Destek eğitimlerin temelinde projeler var

BİLSEM’e yönlendirilen ve 2 aşamalı tanılama sürecinden geçerek kabul edilen öğrenciler bulundukları konuma en yakın merkezde eğitim görmeye başlıyor. Uzmanlara göre bu bir destek eğitim programı olduğundan öğrenciler kendi okullarında eğitime devam ediyor, hafta içi akşam, hafta sonu da bir gün olacak şekilde bilim sanat merkezlerine geliyor. Doç. Dr. Otrar BİLSEM’lerdeki eğitim sürecini de paylaşıyor: 

Önce öğrencimizin kendini ve yeteneklerini tanımasına odaklanıyoruz. Arkasından bu yeteneklerine uygun şekilde eğitim alabilmesi için kendilerini çeşitli ortam ve uyarıcılarla karşılaştırıyoruz. Mesela resim, müzik gibi görsel sanatlarla ilgili atölyelerimiz var. Diğer taraftan uzay ve uçuş teknolojileriyle, yapay zekayla ilgili var. Bunun gibi onlarca onlarcası. Bunlar günün ihtiyacına göre değişiklik gösterebiliyor. Mesela bundan beş sene önce bir yapay zeka atölyesi yoktu. Ama bugün bir yapay zeka atölyesini BİLSEM için neredeyse standart bir atölye haline geldi. Tarihsel zamanın getirdiği son ne varsa uyarıcı olarak onları öğrencilerimizle karşılaştırmaya odaklanıyoruz.

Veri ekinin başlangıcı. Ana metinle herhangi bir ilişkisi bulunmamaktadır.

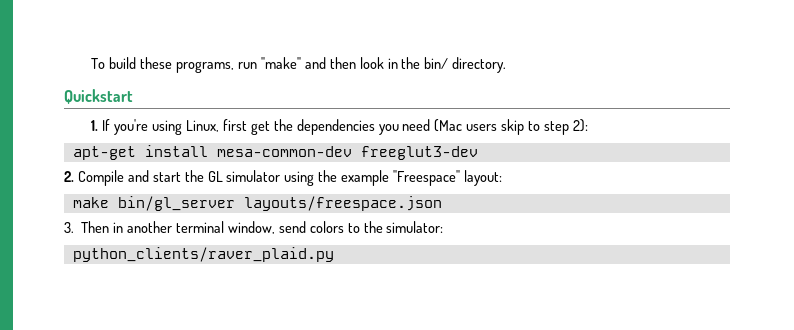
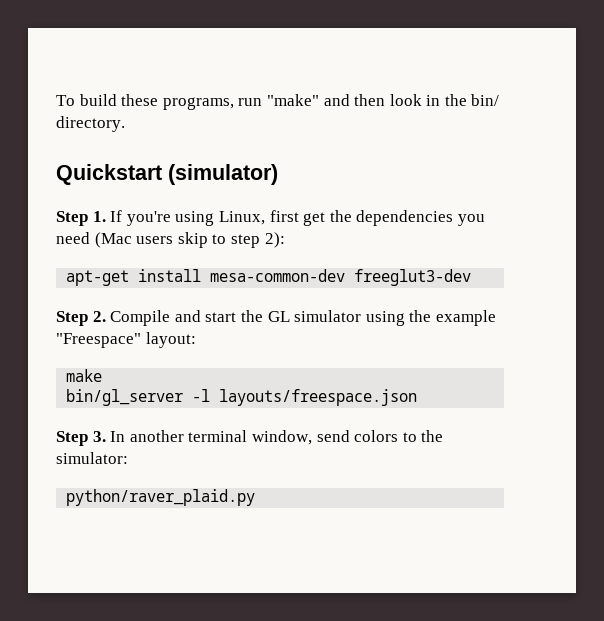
(133, 96) // -> [168,164,278,185] [56,211,88,226] (simulator) // Step
(478, 153) none -> [56,311,88,326] Step
[117,196,235,211] bin/gl_server -> [66,389,211,406] // bin/gl_server -l
[64,221,124,233] 3. Then in -> [56,431,126,446] Step 3. In
[72,247,334,262] python_clients/raver_plaid.py -> [66,489,256,506] python/raver_plaid.py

Otrar, bilim ve sanat merkezlerinde verilen eğitimin odağında öğrencilerin zeka ve yeteneklerini doğru şekilde işlemek olduğunu vurguluyor:

Biz çocuğa zeka ya da yetenek katıyor değiliz. Fakat zeka ya da yeteneğini en uygun şekilde, en ustaca kullanabilmesi için çok çeşitli, çok boyutlu beceriler kazandırmaya çalışıyoruz Bu öğrencilerimiz oldukça yaratıcı, problem çözücü ve özgün ürünler ortaya koyma konusunda son derece istekli oluyorlar.

“BİLSEM çocuğunuza neler kattı?”

Başlıkta okuduğunuz bu soruyu BİLSEM öğrencilerinin ebeveynlerine yönelttik. Neredeyse tamamının gözlemi ve yanıtı çocuklarındaki özgüven ve sosyal becerilerindeki artış ile ilgiliydi. İşte o yanıtlar:

Halil Yurdugül:
Günlük yaşantısında artık daha üretken. Problemlere yaklaşımların daha farklı olduğunu gözlemleyebiliyoruz. Hızlı düşünebilen, hızlı öğrenebilen öğrenciler için bilim sanat merkezleri büyük bir fırsat sunuyor.

Burcu Silah:
İlkokul sürecinde arkadaş bulmakta zorlanıyordu biraz. Bu süreçte çok güzel ilişkiler, arkadaşlıklar kurdu. Farklı bir dünyayı sanki kapı açtı. Bakış açısı değişti. O anlamda çok seviyor BİLSEM’i. Biz de çok mutluyuz o anlamda.

Alper Şen:
Benim gördüğüm sosyal yetenekleri çok arttı. Kendine güveni daha çok arttı. Değişik kapılar açıldı, bizim hiç görmediğimiz, bilmediğimiz şeyleri öğrenme fırsatı oldu.

Şener Küçüktat:
Bizim kızımızda gördüğümüz en büyük artı ar-ge’si oldu. Mesela şu anda kızım herhangi bir proje veya bilmediği bir kelime duysun asla onu geçmez. Mutlaka araştırır bakar, anlamını öğrenir. Buraya severek gelen bir öğrenci için yapılamayacak bir şey yok. Burada hayaller, gerçekler sınırsız.

Bir Yorum Yazın

Ziyaretçi Yorumları - 0 Yorum

Henüz yorum yapılmamış.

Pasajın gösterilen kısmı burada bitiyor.